Agrotóxico banido na União Europeia dizima abelhas no Brasil

Por ALEXA SALOMÃO

BRASÍLIA, DF (FOLHAPRESS) - Não importa a região, os recentes surtos que vitimaram abelhas em diferentes pontos do Brasil têm em comum, além da mortandade em massa, um mesmo produto, o fipronil.

Sintetizado nos anos de 1980, sua patente já expirou e pode ser produzido por qualquer empresa. O uso se tornou indiscriminado, relatam acadêmicos e técnicos agrícolas.

Os agrônomos contam que outros agrotóxicos, como inseticidas a base de nicotina, herbicidas e fungicidas, minam o organismo das abelhas de forma lenta, debilitando as funções físicas até a morte, o que reduz as colmeias ao longo do tempo.

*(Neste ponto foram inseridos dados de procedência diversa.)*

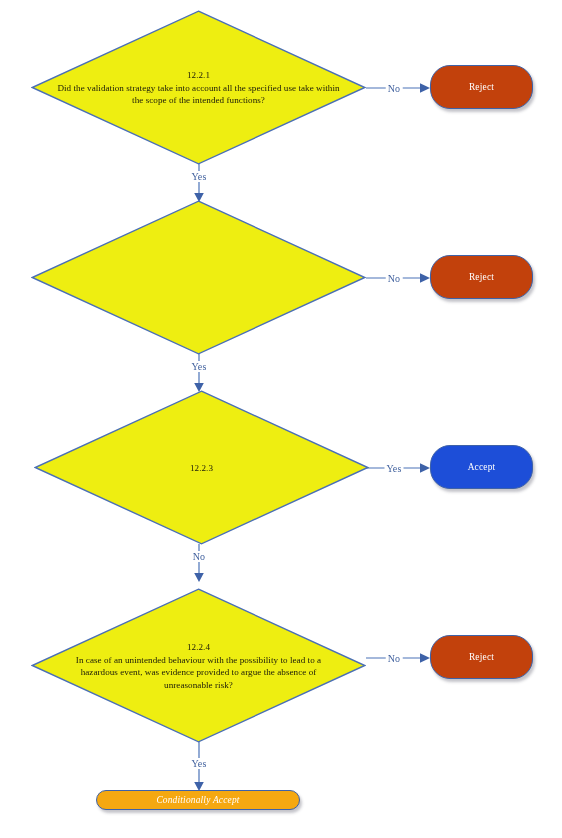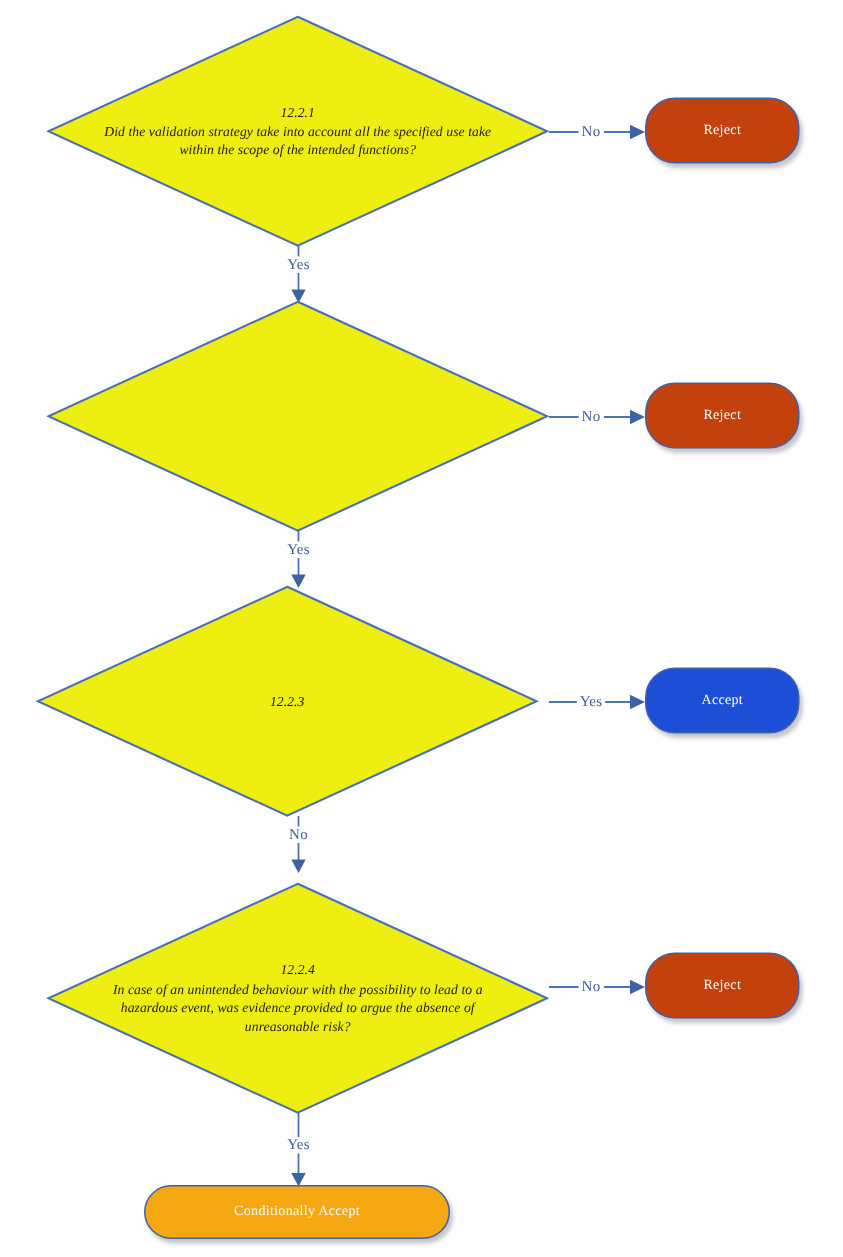--- a/index.html
+++ b/index.html
@@ -22,7 +22,6 @@
     position: absolute;
     width: 335px;
     height: 155px;
-    font-style: italic;
   }
   .decision .shape {
     position: absolute;

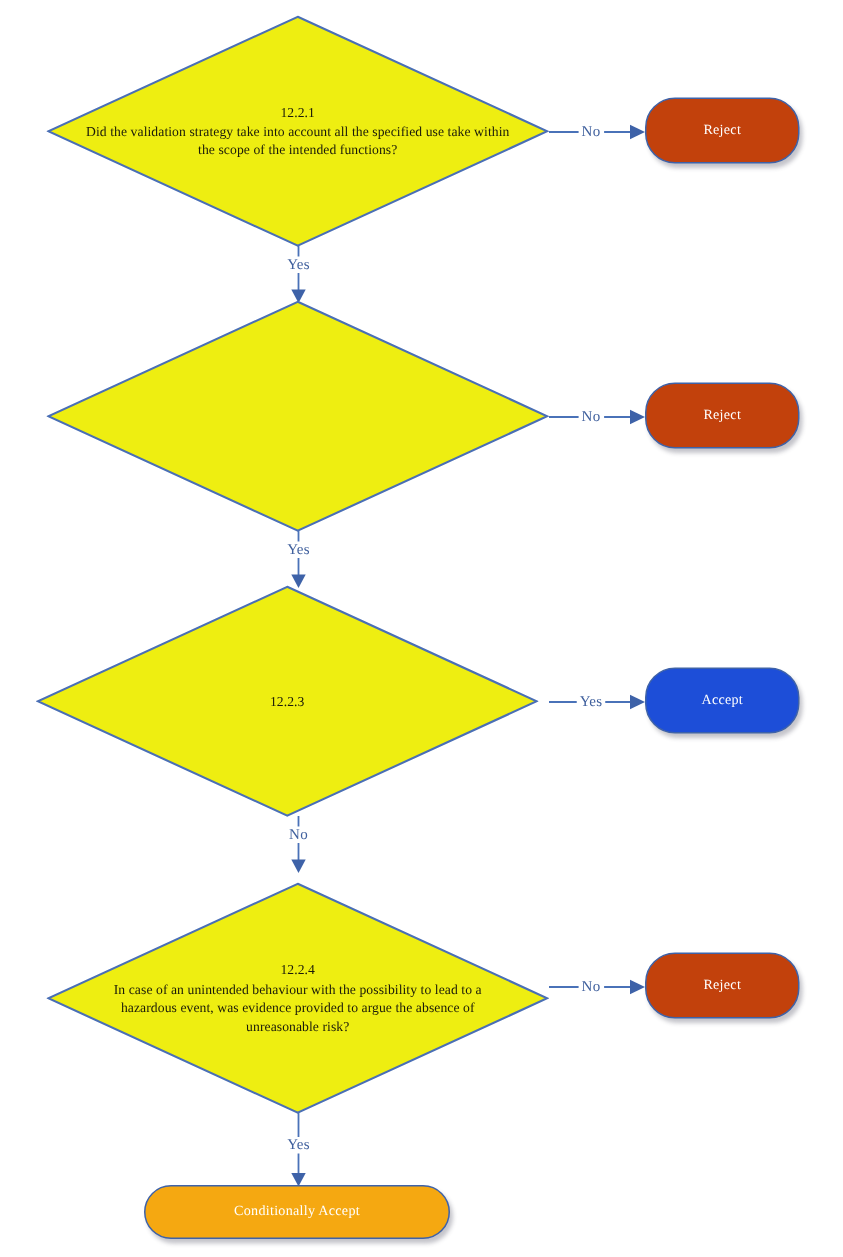--- a/index.html
+++ b/index.html
@@ -189,7 +189,7 @@
     </div>
   </div>
 
-  <div class="decision" style="left:24px; top:390px;">
+  <div class="decision" style="left:34px; top:390px;">
     <div class="shape">
       <svg viewBox="0 0 335 155" preserveAspectRatio="none">
         <polygon points="167.5,1.2 333.8,77.5 167.5,153.8 1.2,77.5" fill="#EEEE11" stroke="#4A6FB5" stroke-width="1.4"></polygon>

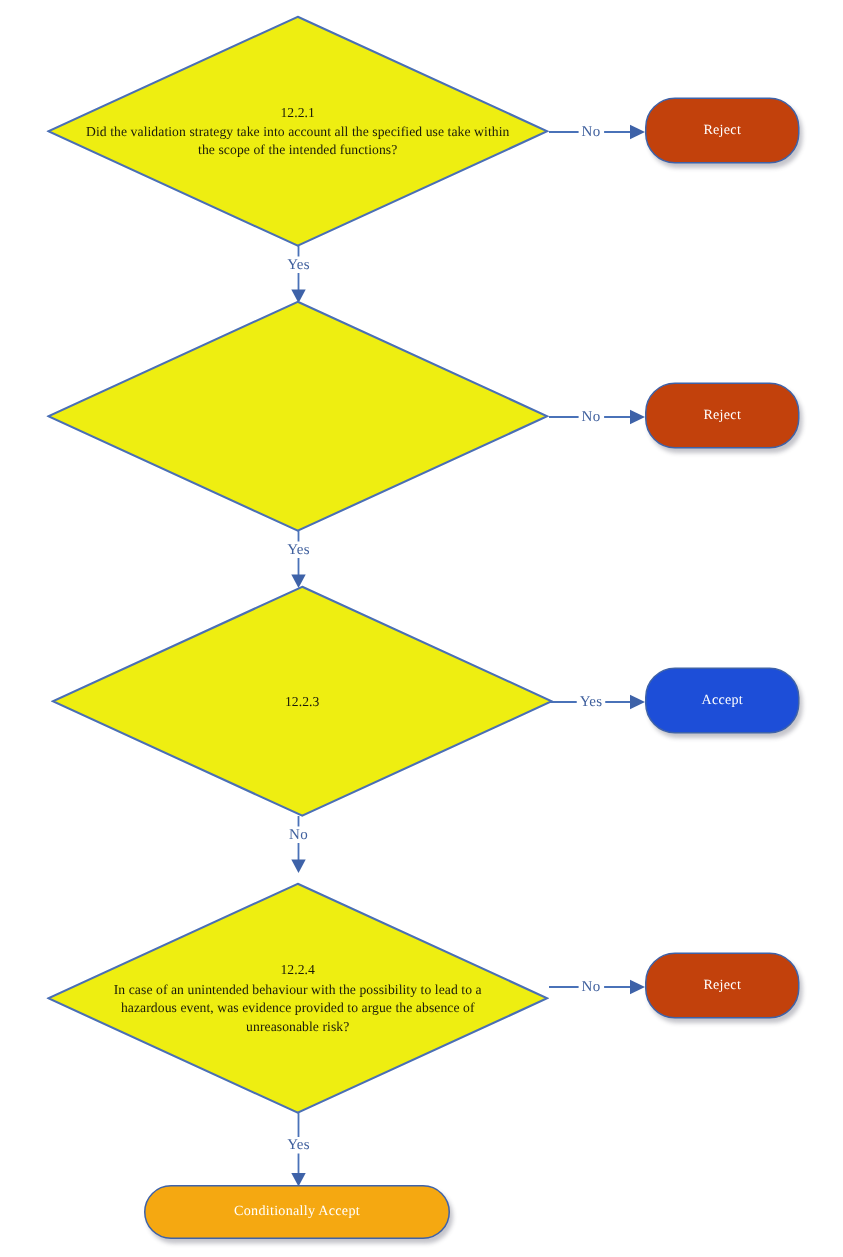--- a/index.html
+++ b/index.html
@@ -76,7 +76,8 @@
     left: 96px;
     top: 790px;
     width: 204px;
-    height: 36px;
+    height: 20px;
+    font-style: italic;
   }
   
   .edge {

O fipronil é diferente. A substância atua no sistema nervoso central dos insetos, provocando uma superexcitação nos músculos e nervos. É implacável como agente da morte aguda, afirma Ricardo Orsi, professor de veterinária da Unesp (Universidade Estadual Paulista).

"Inseticida sistêmico de ação prolongada e agressiva, hoje ele é usado em diferentes culturas, o que explica a ocorrência de contaminações de abelhas em vários pontos do Brasil", explica ele.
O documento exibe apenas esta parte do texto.